Logo for print Skip to main content

Fifth Circuit Upholds Arbitration Agreement Prohibiting Employee Collective or Class Action Claims

On Tuesday, the U.S. Court of Appeals for the Fifth Circuit joined the Second, Eighth and Ninth Circuits in upholding a class action waiver in an employment arbitration agreement. This is an important victory for employers in managing risks associated with collective or class action claims.

In D.R. Horton, Inc. v. NLRB, No. 12-60031, the Fifth Circuit partially overturned a January 3, 2012, National Labor Relations Board (NLRB) decision that the challenged arbitration agreement violated Section 8(a)(1) of the National Labor Relations Act (NLRA) because: (1) the waiver of collective and class action claims infringed on employees' Section 7 rights to engage in concerted activities protected by the NLRA; and (2) the arbitration agreement could be reasonably interpreted to prohibit an employee's right to file an unfair labor practice charge with the NLRB. The Fifth Circuit reversed the NLRB's holding on the first ground but upheld it on the second.

In so doing, the Court relied on the Federal Arbitration Act (FAA), which generally requires that arbitration agreements be enforced according to their terms, subject to limited exceptions. The Fifth Circuit found that no applicable exceptions in this case.

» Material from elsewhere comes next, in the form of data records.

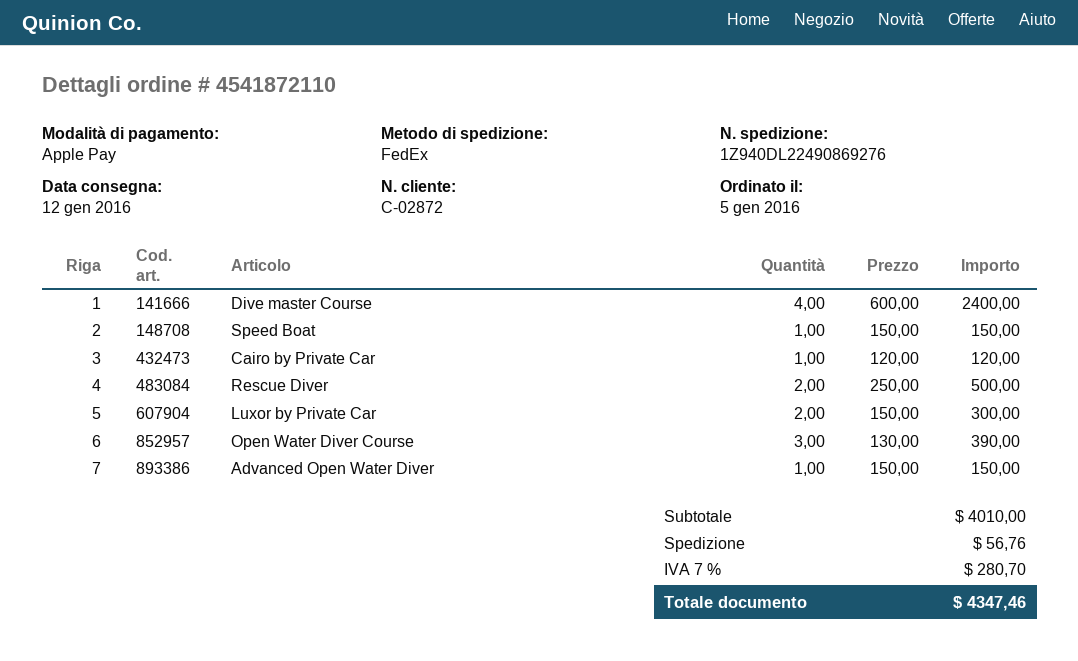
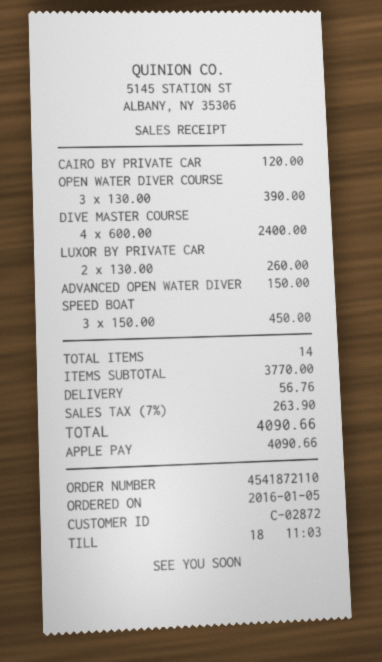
Speed Boat: 1 x 150.00 = 150.00 -> 3 x 150.00 = 450.00
Rescue Diver: 2 x 250.00 = 500.00 -> none
Luxor by Private Car: 2 x 150.00 = 300.00 -> 2 x 130.00 = 260.00
subtotal: 4010.00 -> 3770.00
tax: 7% = 280.70 -> 7% = 263.90
total: 4347.46 -> 4090.66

In affirming the NLRB's ground for its holding, the Court noted that "the Arbitration Agreement could be misconstrued" to preclude unfair labor practice charges filed with the NLRB. The challenged D.R. Horton arbitration agreement used extremely broad language that required all disputes to be settled by arbitration with four exceptions. Because filing an unfair labor practice charge with the NLRB was not one of those express exceptions, the court found that a reasonable employee could read the arbitration agreement as precluding the right to file a charge with the NLRB.

The court upheld the NLRB's decision that the agreement must be rewritten to allow expressly for a charge to be filed with the NLRB.

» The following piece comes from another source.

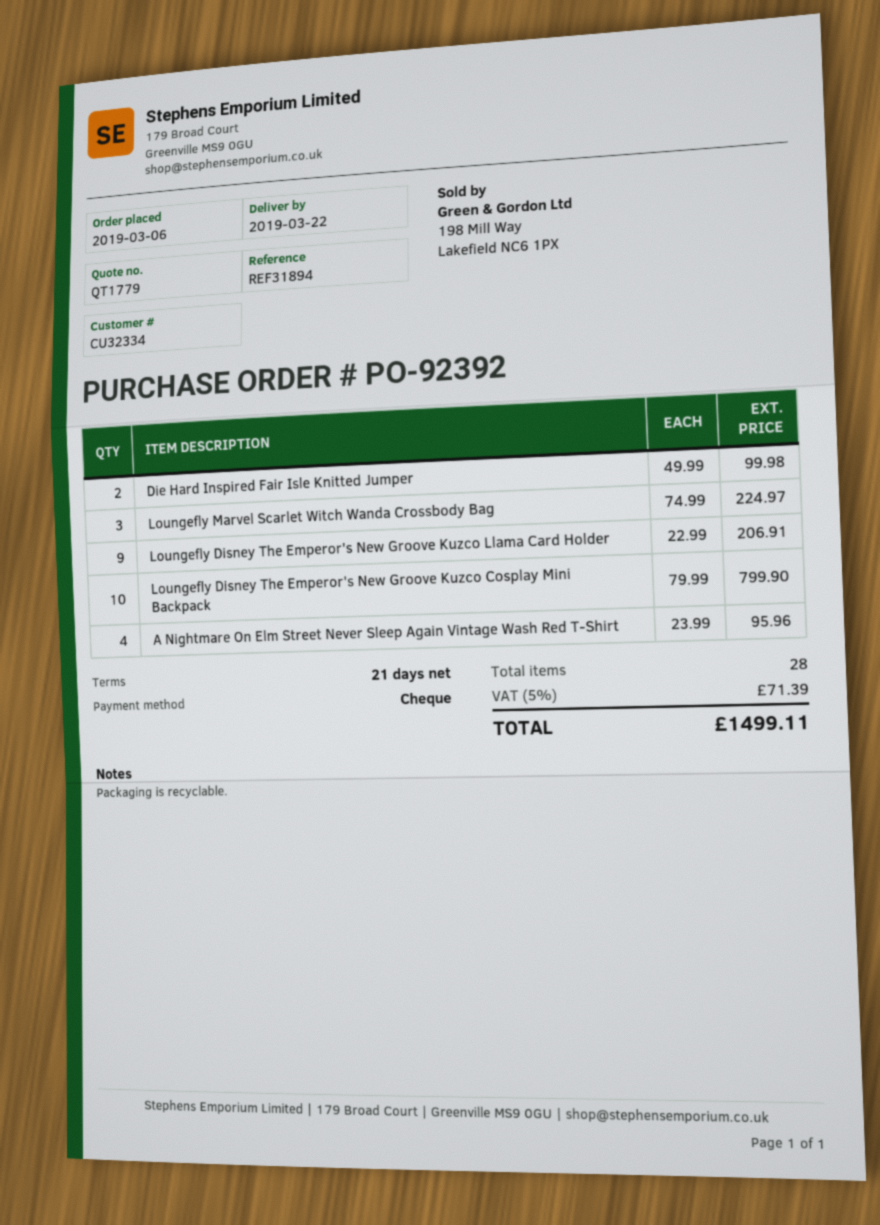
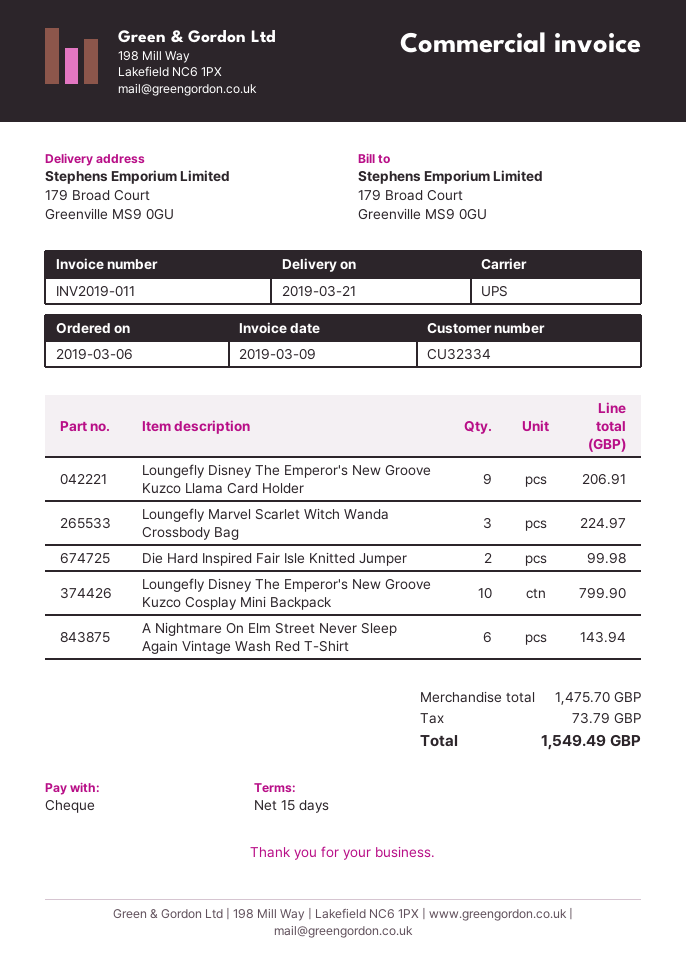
delivery date: 2019-03-22 -> 2019-03-21
payment terms: 21 days -> 15 days
A Nightmare On Elm Street Never Sleep Again Vintage Wash Red T-Shirt: 4 for 95.96 -> 6 for 143.94
tax: 71.39 -> 73.79
total: 1499.11 -> 1549.49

The NLRB may request en banc review by the Fifth Circuit and file a petition to review the Fifth Circuit's ruling with the Supreme Court of the United States.

Bottom Line
The Fifth Circuit's decision makes arbitration agreements more attractive, as they may preclude not only individual but also collective or class action claims. Especially as the number of FLSA collective actions has dramatically increased, an arbitration agreement with a class and collective action waiver may substantially minimize an employer's potential liability as well as much of the substantial time and expense of defending against such claims in court proceedings.

Employers who do not regularly enter into an arbitration agreement with their employees, or who have agreements that do not prohibit class actions, should consider doing so because it may reduce the risk associated with class action claims. However, the agreement should explicitly state that employees are not waiving their right to file a charge with the NLRB.